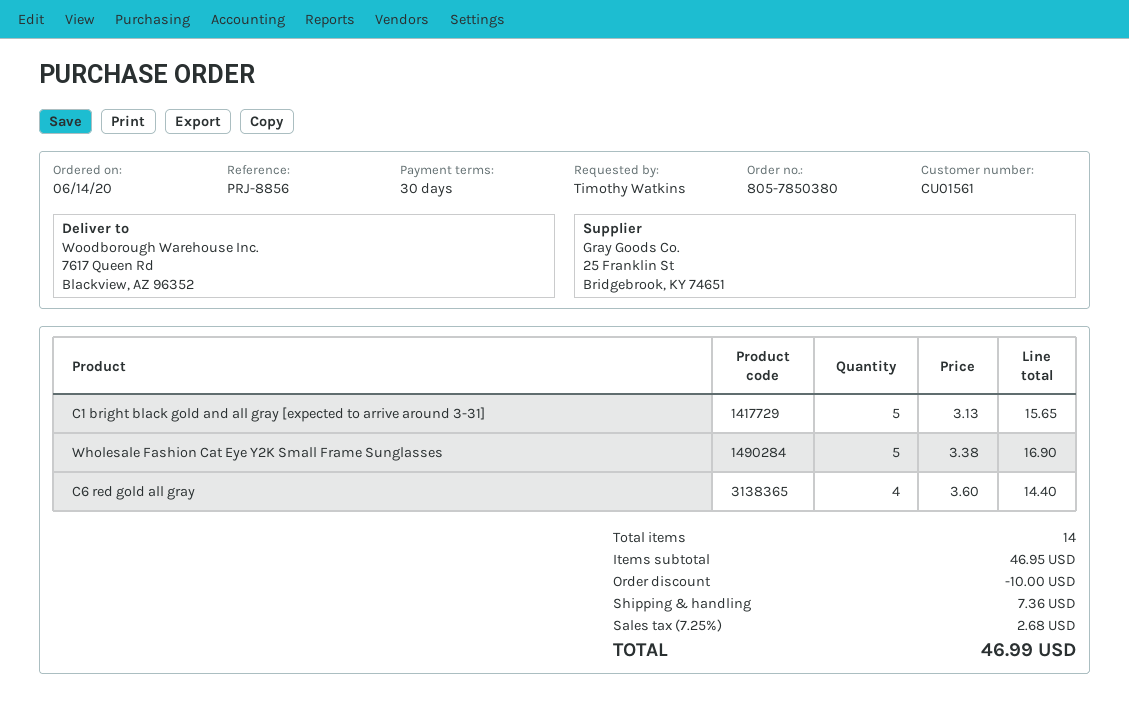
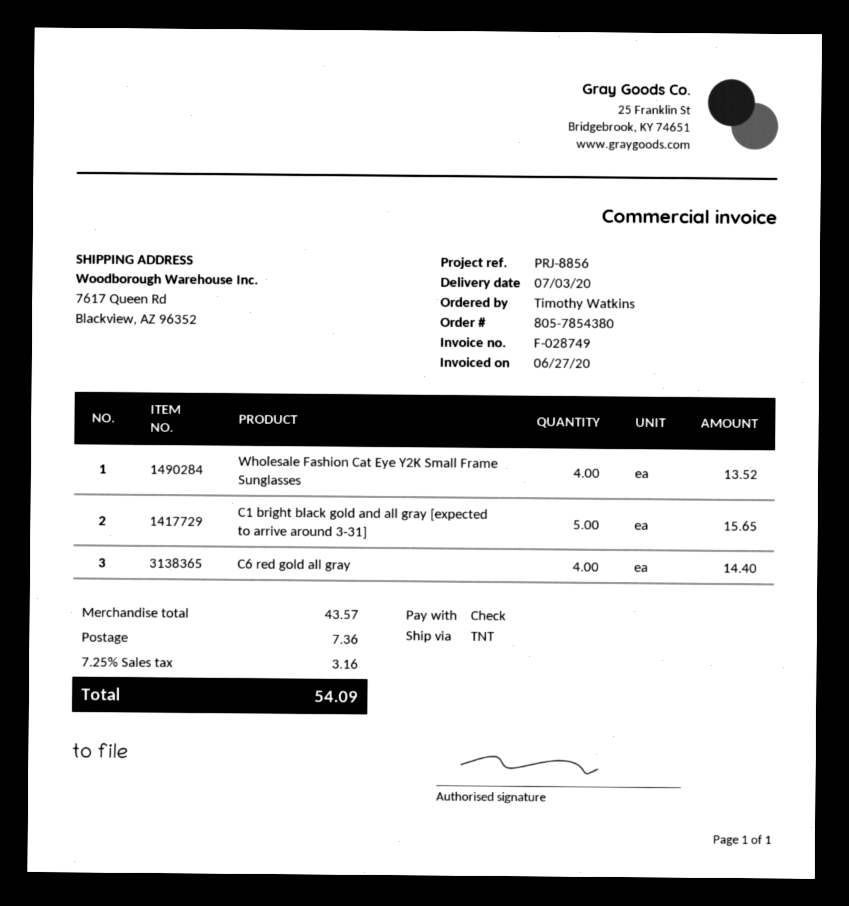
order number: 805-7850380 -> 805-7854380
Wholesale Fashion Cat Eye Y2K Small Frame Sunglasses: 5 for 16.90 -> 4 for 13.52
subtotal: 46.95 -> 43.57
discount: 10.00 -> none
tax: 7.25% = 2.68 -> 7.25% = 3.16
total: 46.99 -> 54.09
---
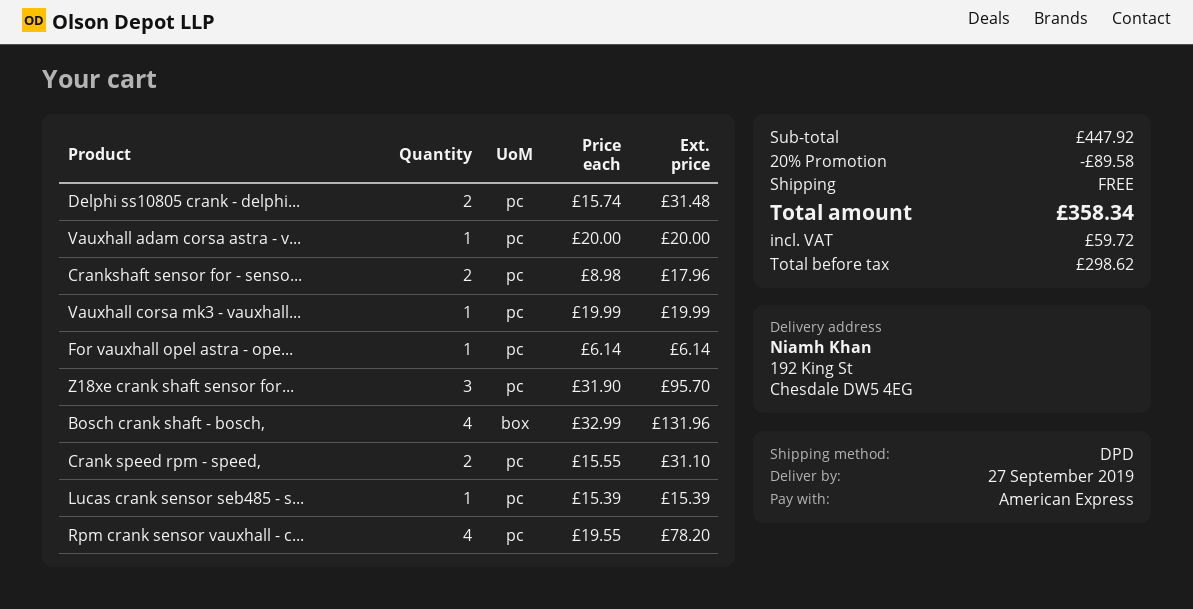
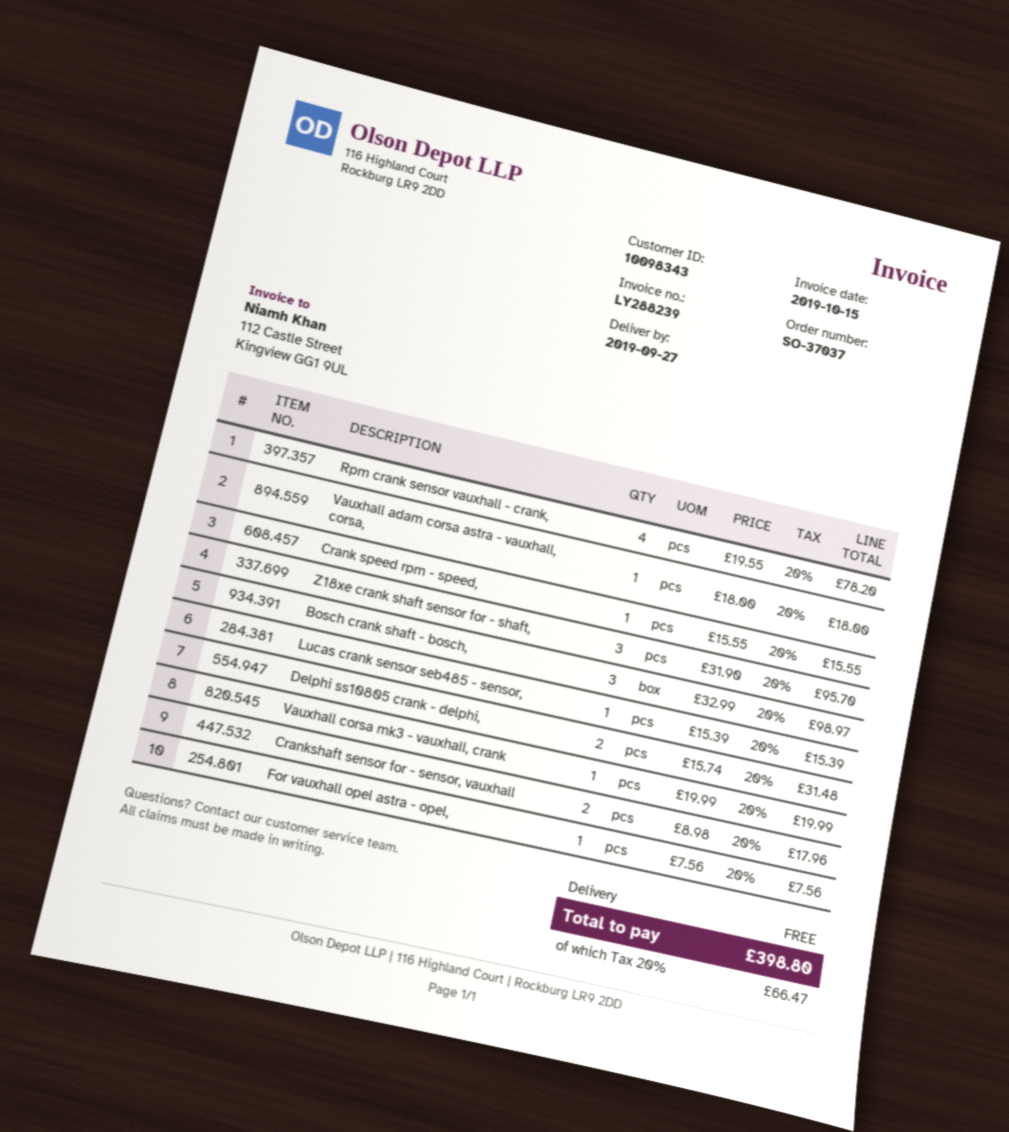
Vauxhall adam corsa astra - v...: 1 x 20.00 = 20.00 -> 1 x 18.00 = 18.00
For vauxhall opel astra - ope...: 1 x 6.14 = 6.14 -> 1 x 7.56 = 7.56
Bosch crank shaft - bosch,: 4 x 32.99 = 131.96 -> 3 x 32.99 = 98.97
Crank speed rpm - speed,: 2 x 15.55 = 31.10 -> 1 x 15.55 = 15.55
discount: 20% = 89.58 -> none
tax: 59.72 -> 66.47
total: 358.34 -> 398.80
...
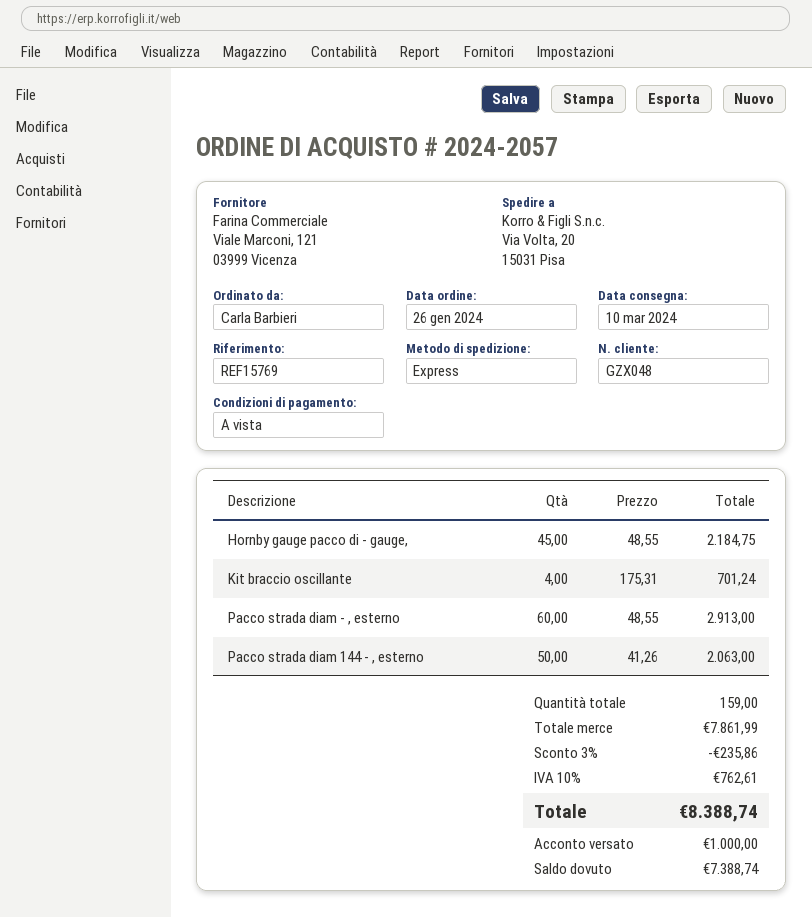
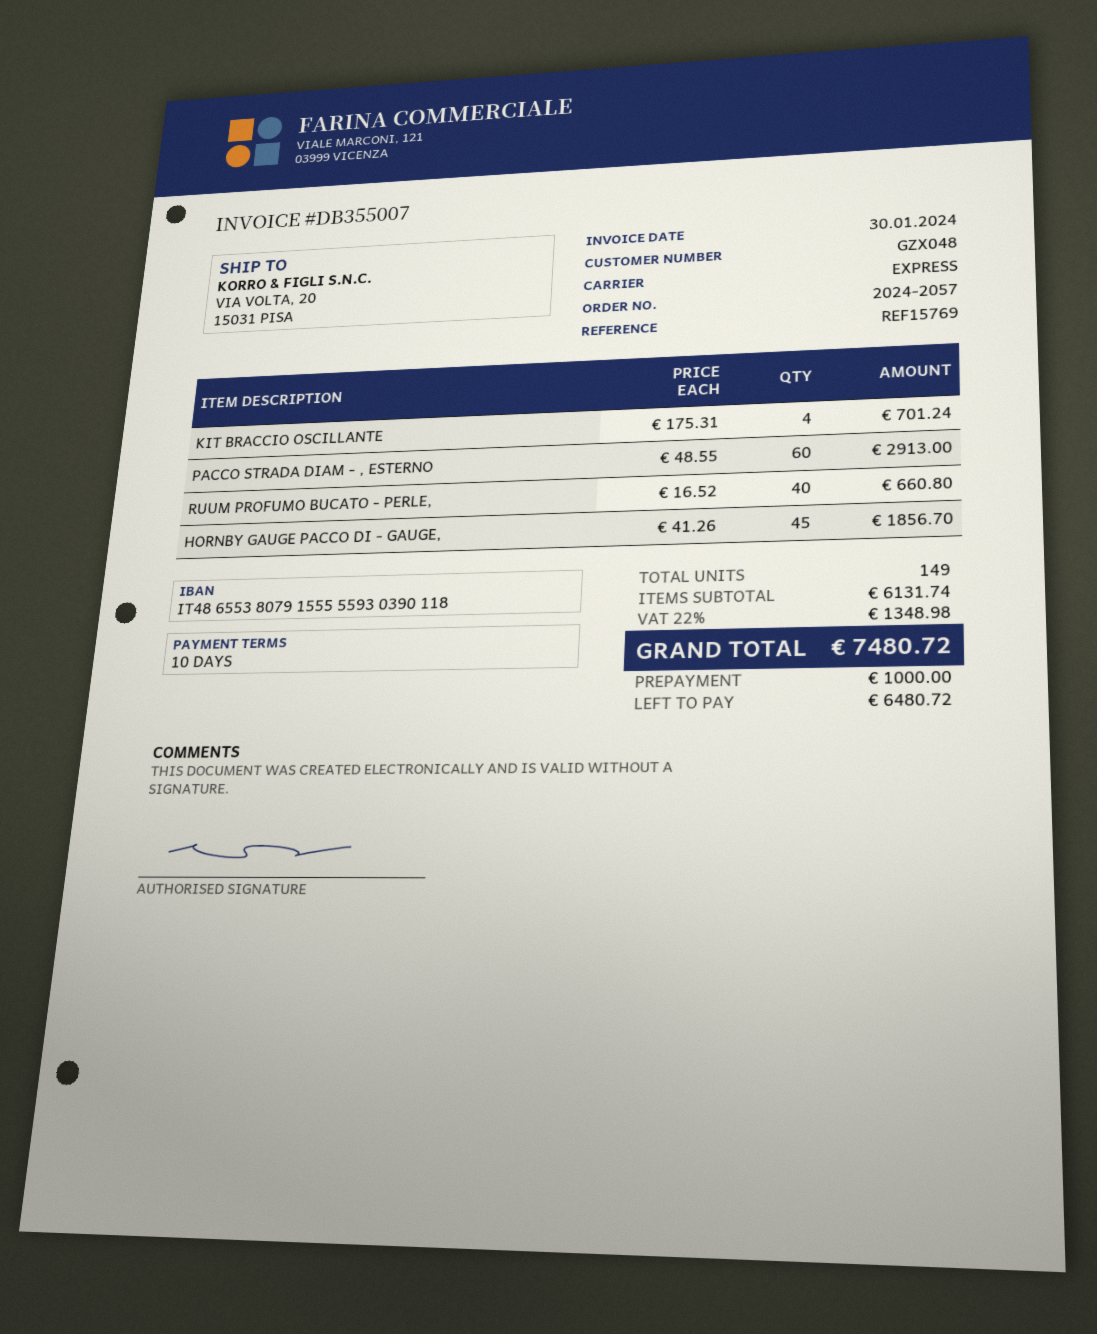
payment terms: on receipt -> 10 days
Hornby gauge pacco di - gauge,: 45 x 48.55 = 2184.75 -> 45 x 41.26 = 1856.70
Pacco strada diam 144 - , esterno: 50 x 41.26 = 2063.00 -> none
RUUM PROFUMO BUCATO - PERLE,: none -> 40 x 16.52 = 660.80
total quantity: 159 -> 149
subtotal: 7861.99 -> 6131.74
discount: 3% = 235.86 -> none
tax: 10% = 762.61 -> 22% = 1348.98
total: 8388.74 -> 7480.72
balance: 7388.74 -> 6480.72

[WORK TO BE COMPLETED]
Go through the data and gather every line that holds "subtotal".

[RESULT]
subtotal: 46.95 -> 43.57
subtotal: 7861.99 -> 6131.74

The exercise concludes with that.